From: Pavel Begunkov <[email protected]>
To: Jens Axboe <[email protected]>, Victor Stewart <[email protected]>,
io-uring <[email protected]>
Subject: Re: io_uring_prep_timeout_update on linked timeouts
Date: Sat, 28 Aug 2021 22:38:37 +0100 [thread overview]
Message-ID: <[email protected]> (raw)
In-Reply-To: <[email protected]>
On 8/28/21 2:43 PM, Jens Axboe wrote:
> On 8/28/21 7:39 AM, Pavel Begunkov wrote:
>> On 8/28/21 4:22 AM, Jens Axboe wrote:
>>> On 8/26/21 7:40 PM, Victor Stewart wrote:
>>>> On Wed, Aug 25, 2021 at 2:27 AM Victor Stewart <[email protected]> wrote:
>>>>>
>>>>> On Tue, Aug 24, 2021 at 11:43 PM Victor Stewart <[email protected]> wrote:
>>>>>>
>>>>>> we're able to update timeouts with io_uring_prep_timeout_update
>>>>>> without having to cancel
>>>>>> and resubmit, has it ever been considered adding this ability to
>>>>>> linked timeouts?
>>>>>
>>>>> whoops turns out this does work. just tested it.
>>>>
>>>> doesn't work actually. missed that because of a bit of misdirection.
>>>> returns -ENOENT.
>>>>
>>>> the problem with the current way of cancelling then resubmitting
>>>> a new a timeout linked op (let's use poll here) is you have 3 situations:
>>>>
>>>> 1) the poll triggers and you get some positive value. all good.
>>>>
>>>> 2) the linked timeout triggers and cancels the poll, so the poll
>>>> operation returns -ECANCELED.
>>>>
>>>> 3) you cancel the existing poll op, and submit a new one with
>>>> the updated linked timeout. now the original poll op returns
>>>> -ECANCELED.
>>>>
>>>> so solely from looking at the return value of the poll op in 2) and 3)

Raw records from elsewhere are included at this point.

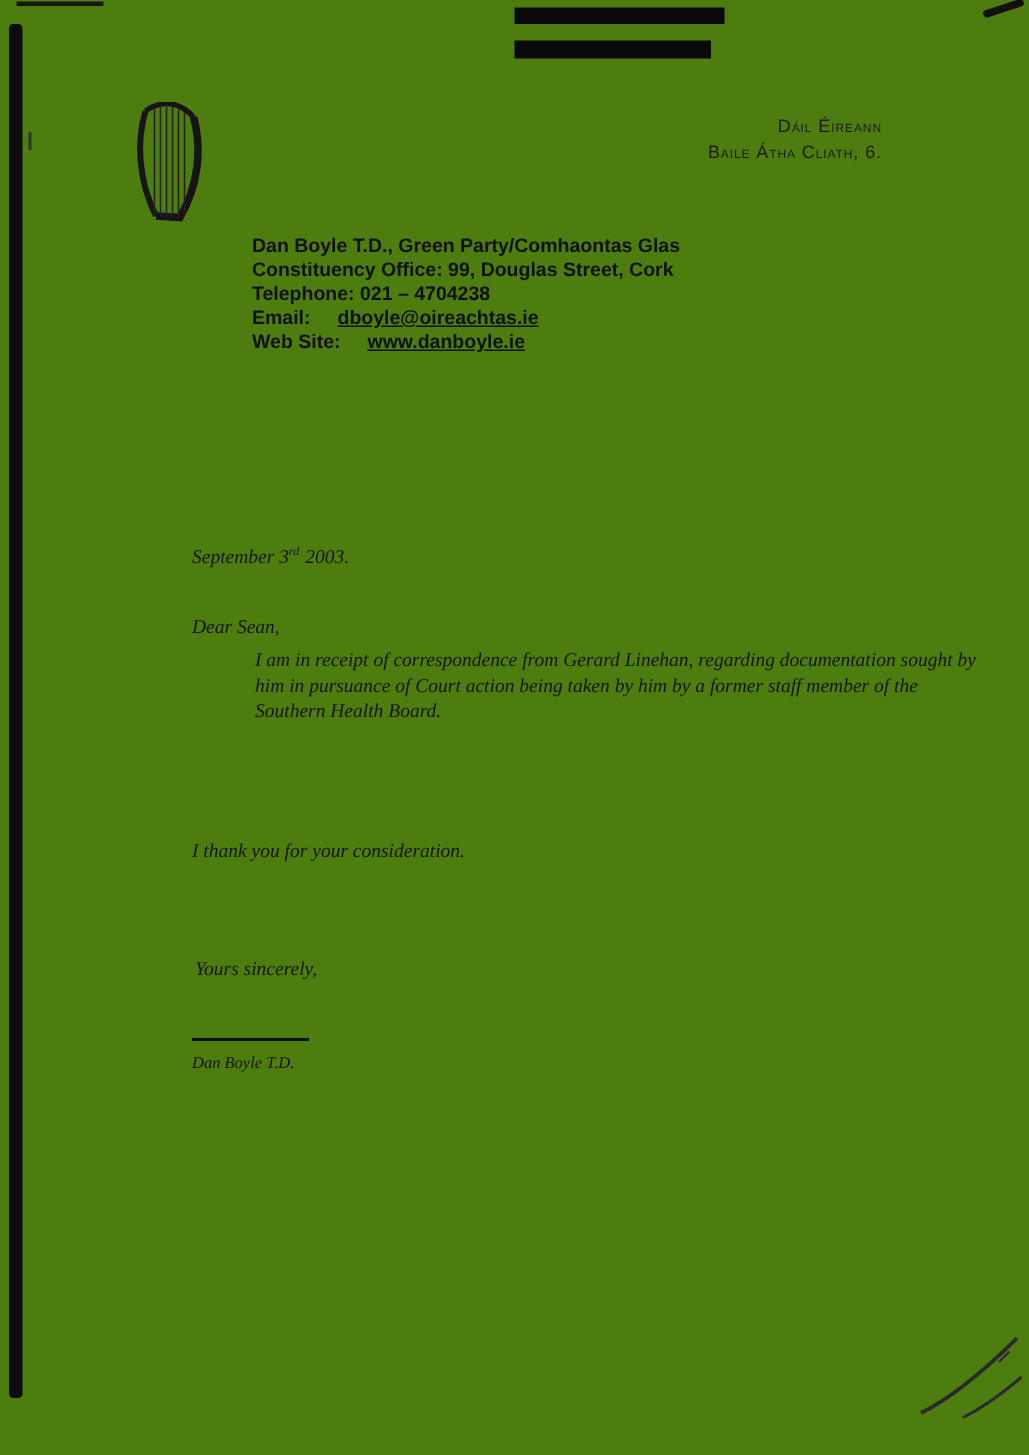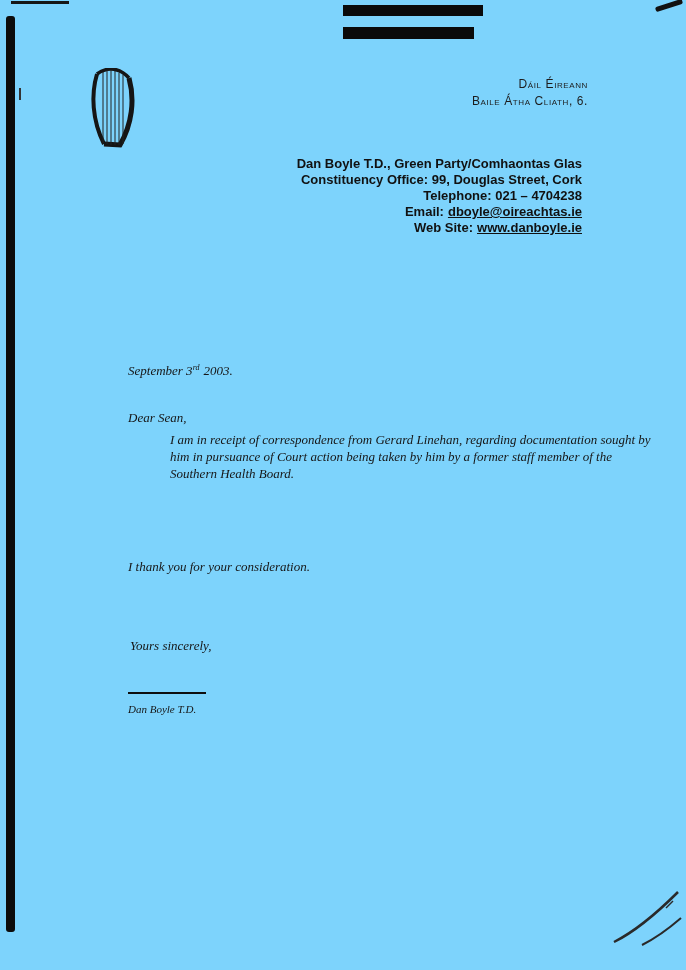--- a/index.html
+++ b/index.html
@@ -7,7 +7,7 @@
   body { background:#f2f2f0; font-family:"Liberation Serif", serif; }
   .page {
     position:relative; width:686px; height:970px;
-    background:#7dd3fc; overflow:hidden; color:#161616;
+    background:#4d7c0f; overflow:hidden; color:#161616;
   }
   .abs { position:absolute; }
 

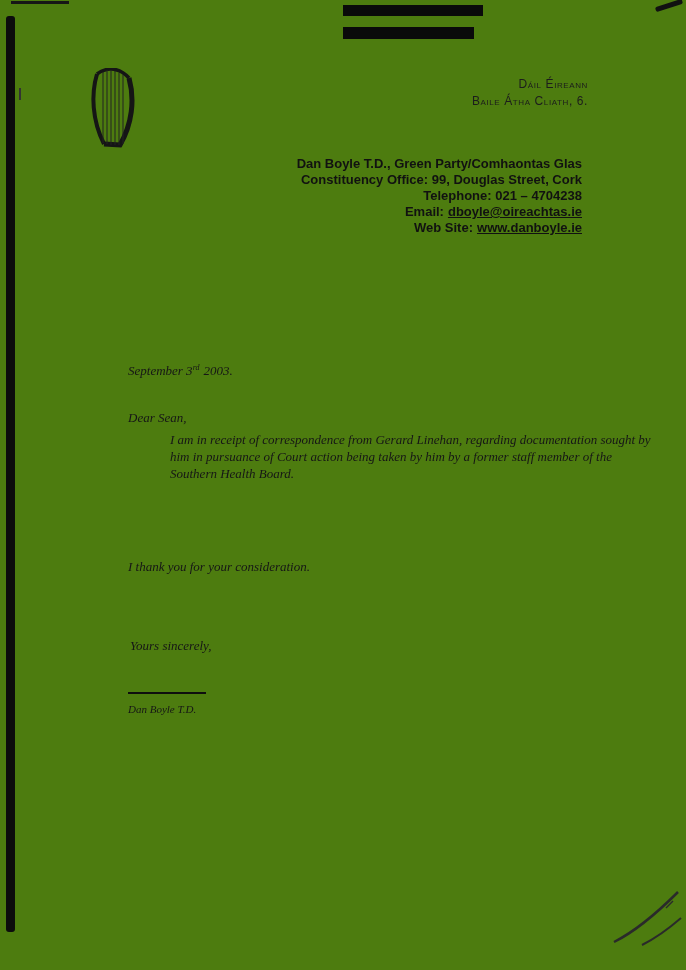--- a/index.html
+++ b/index.html
@@ -28,7 +28,7 @@
     line-height:17px; color:#1c1c1c;
   }
   .contact-block {
-    left:168px; top:156px; width:414px; text-align:right;
+    left:168px; top:156px; width:414px; text-align:left;
     font-family:"Liberation Sans", sans-serif; font-weight:700;
     font-size:13px; line-height:16px; color:#111;
   }

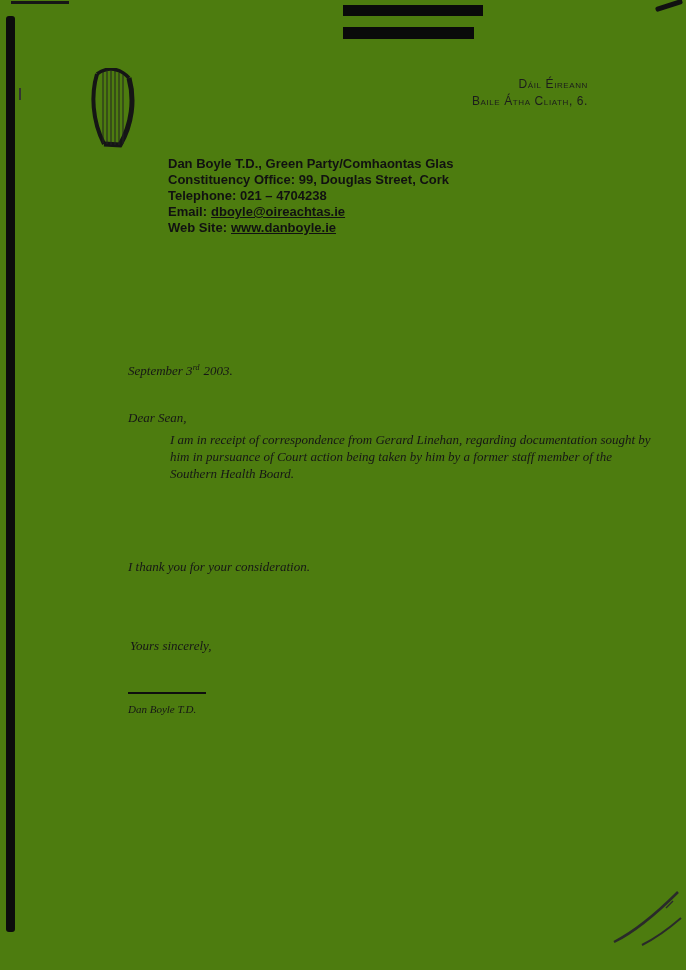--- a/index.html
+++ b/index.html
@@ -32,7 +32,7 @@
     font-family:"Liberation Sans", sans-serif; font-weight:700;
     font-size:13px; line-height:16px; color:#111;
   }
-  .contact-block .u { text-decoration:underline; }
+  .contact-block .u { text-decoration:underline;margin-left:14px; }
   .contact-block .lbl { margin-right:4px; }
 
   

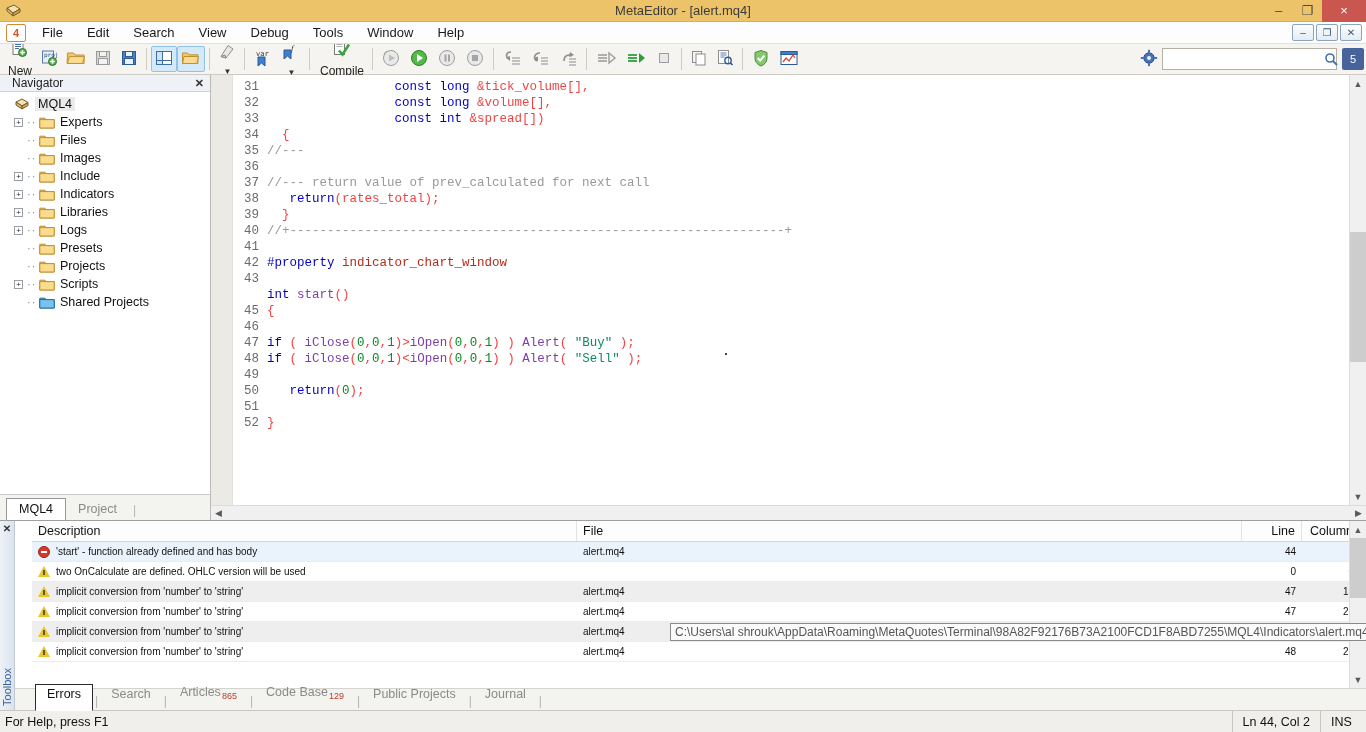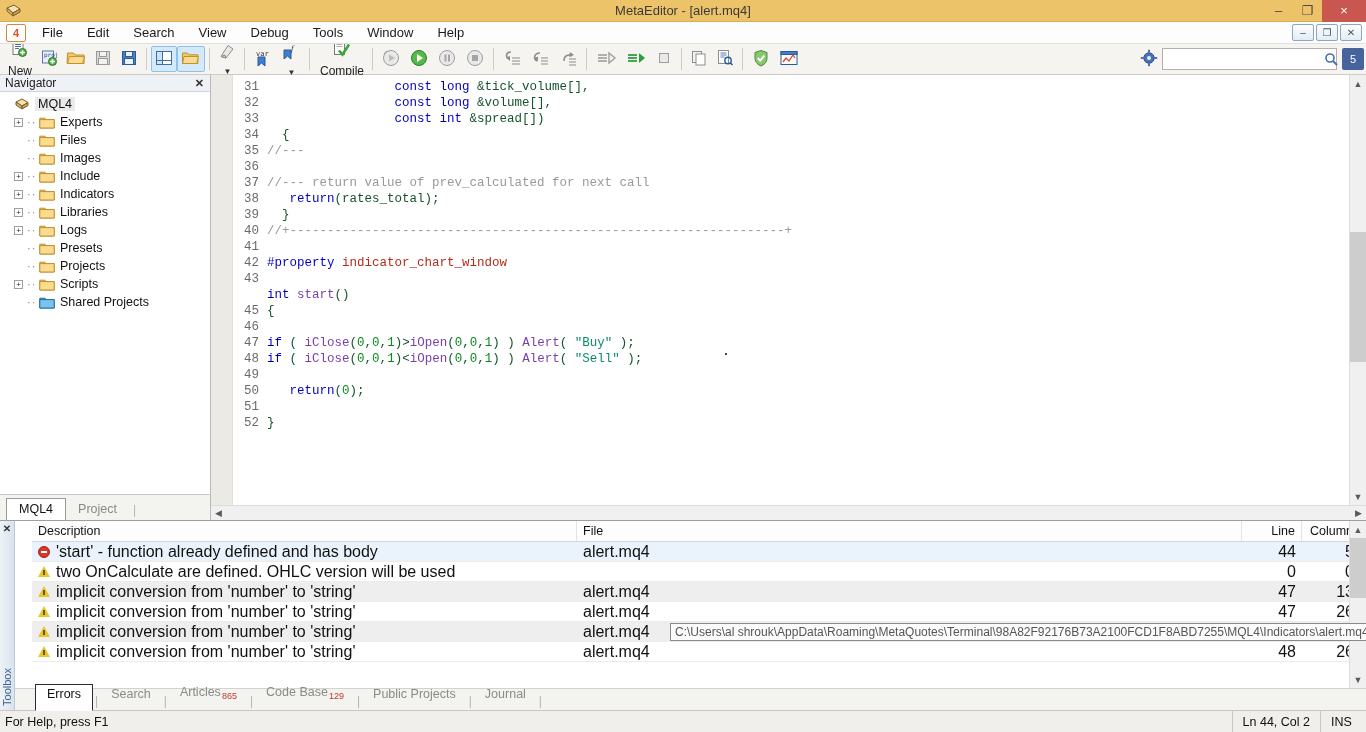--- a/index.html
+++ b/index.html
@@ -111,7 +111,7 @@
     height: 17px; background: #eef1f5;
     display: flex; align-items: center;
     border-bottom: 1px solid #cfd4da;
-    font-size: 12px; color: #1a1a1a; padding-left: 5px;
+    font-size: 12px; color: #1a1a1a; padding-left: 12px;
   }
   .nav-close { margin-left: auto; padding-right: 6px; font-size: 11px; color: #333; font-weight: bold;}
   .nav-tree { flex: 1; padding: 3px 0 0 0; overflow: hidden; position: relative; }

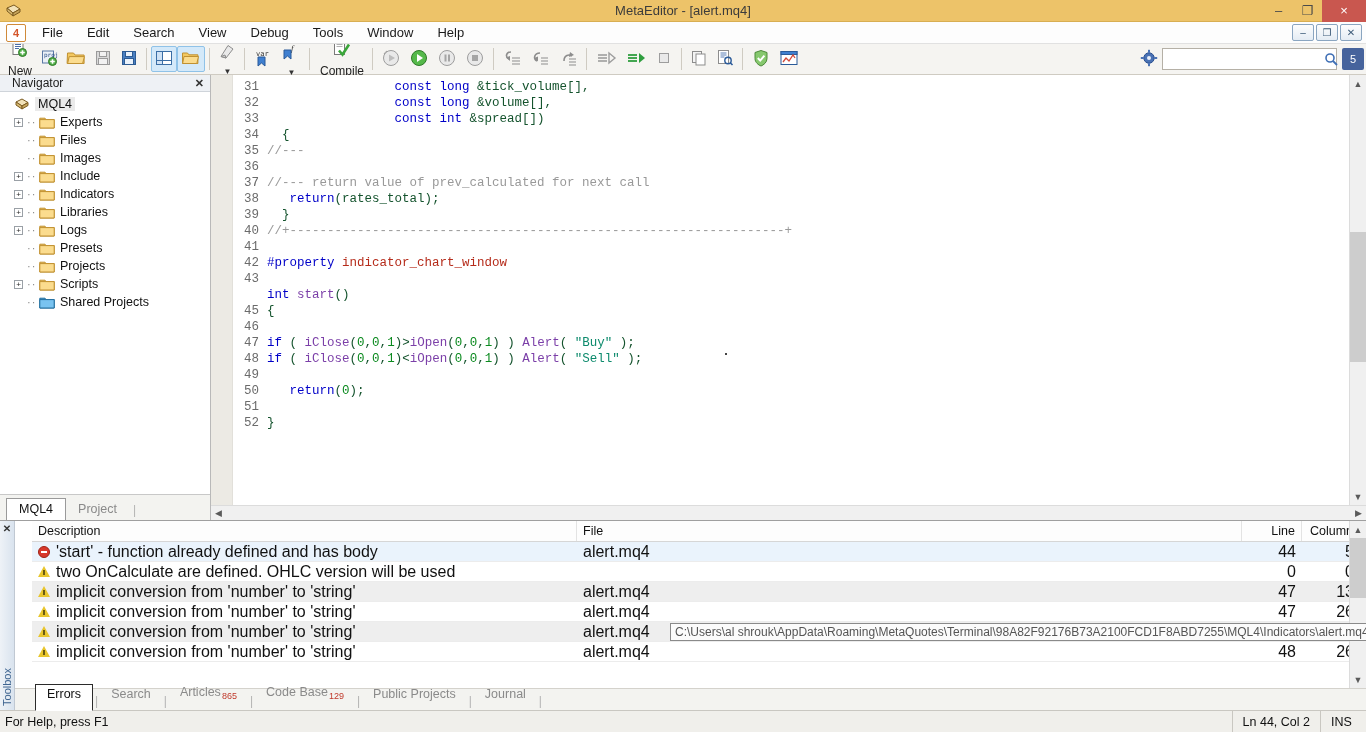--- a/index.html
+++ b/index.html
@@ -169,7 +169,7 @@
   .k-com { color: #999999; }
   .k-pre { color: #b52b1a; }
   .k-prop { color: #0000c8; }
-  .k-plain { color: #14532d; text-align: center; }
+  .k-plain { color: #ef4444; text-align: center; }
   .dot-mark { position: absolute; width: 2px; height: 2px; background: #444; }
 
   

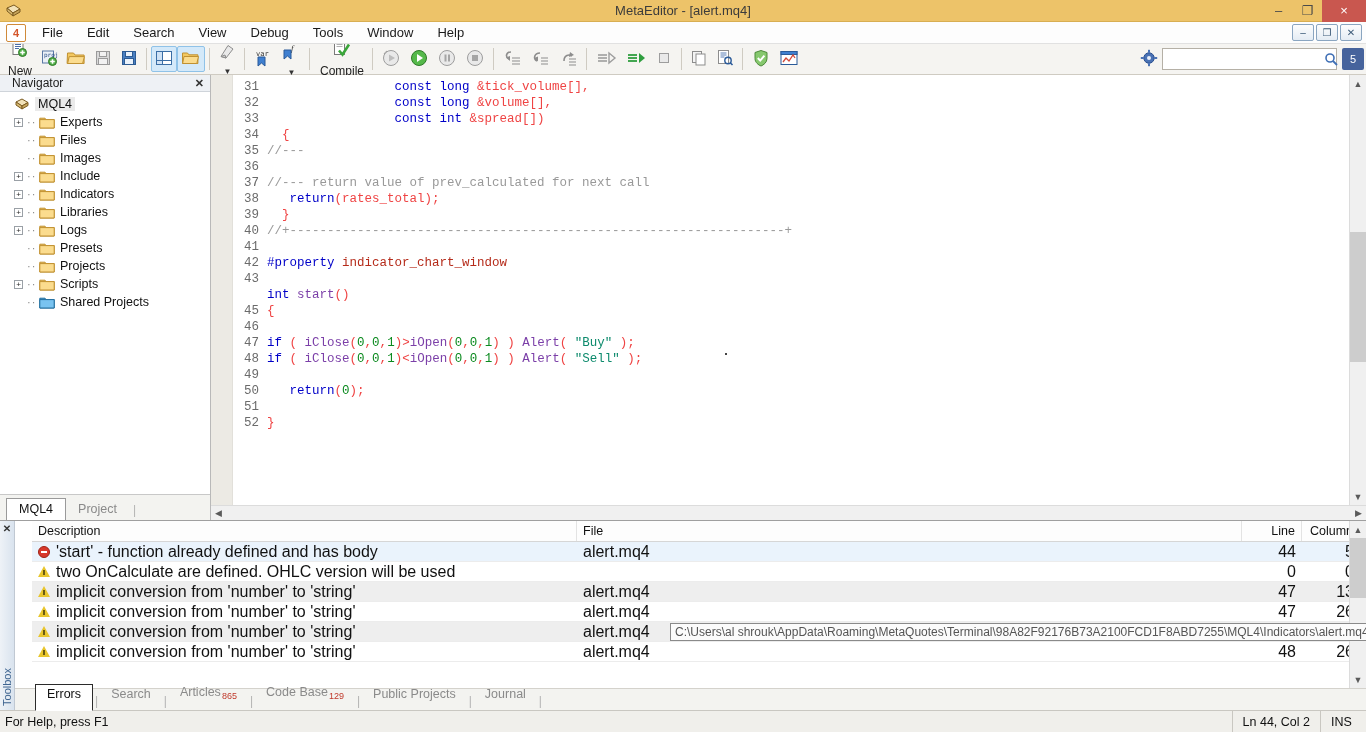--- a/index.html
+++ b/index.html
@@ -224,7 +224,7 @@
   }
   .gh-cell.num { justify-content: flex-end; }
   .grid-row {
-    display: flex; height: 20px; font-size: 16px; color: #111;
+    display: flex; height: 20px; font-size: 10px; color: #111;
     border-bottom: 1px solid #ececec;
   }
   .grid-row.sel { background: #eaf3fc; }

>>>> there is no way to disambiguate them. of course the linked timeout
>>>> operation result will allow you to do so, but you'd have to persist state
>>>> across cqe processings. you can also track the cancellations and know
>>>> to skip the explicitly cancelled ops' cqes (which is what i chose).
>>>>
>>>> there's also the problem of efficiency. you can imagine in a QUIC
>>>> server where you're constantly updating that poll timeout in response
>>>> to idle timeout and ACK scheduling, this extra work mounts.
>>>>
>>>> so i think the ability to update linked timeouts via
>>>> io_uring_prep_timeout_update would be fantastic.
>>>
>>> Hmm, I'll need to dig a bit, but whether it's a linked timeout or not
>>> should not matter. It's a timeout, it's queued and updated the same way.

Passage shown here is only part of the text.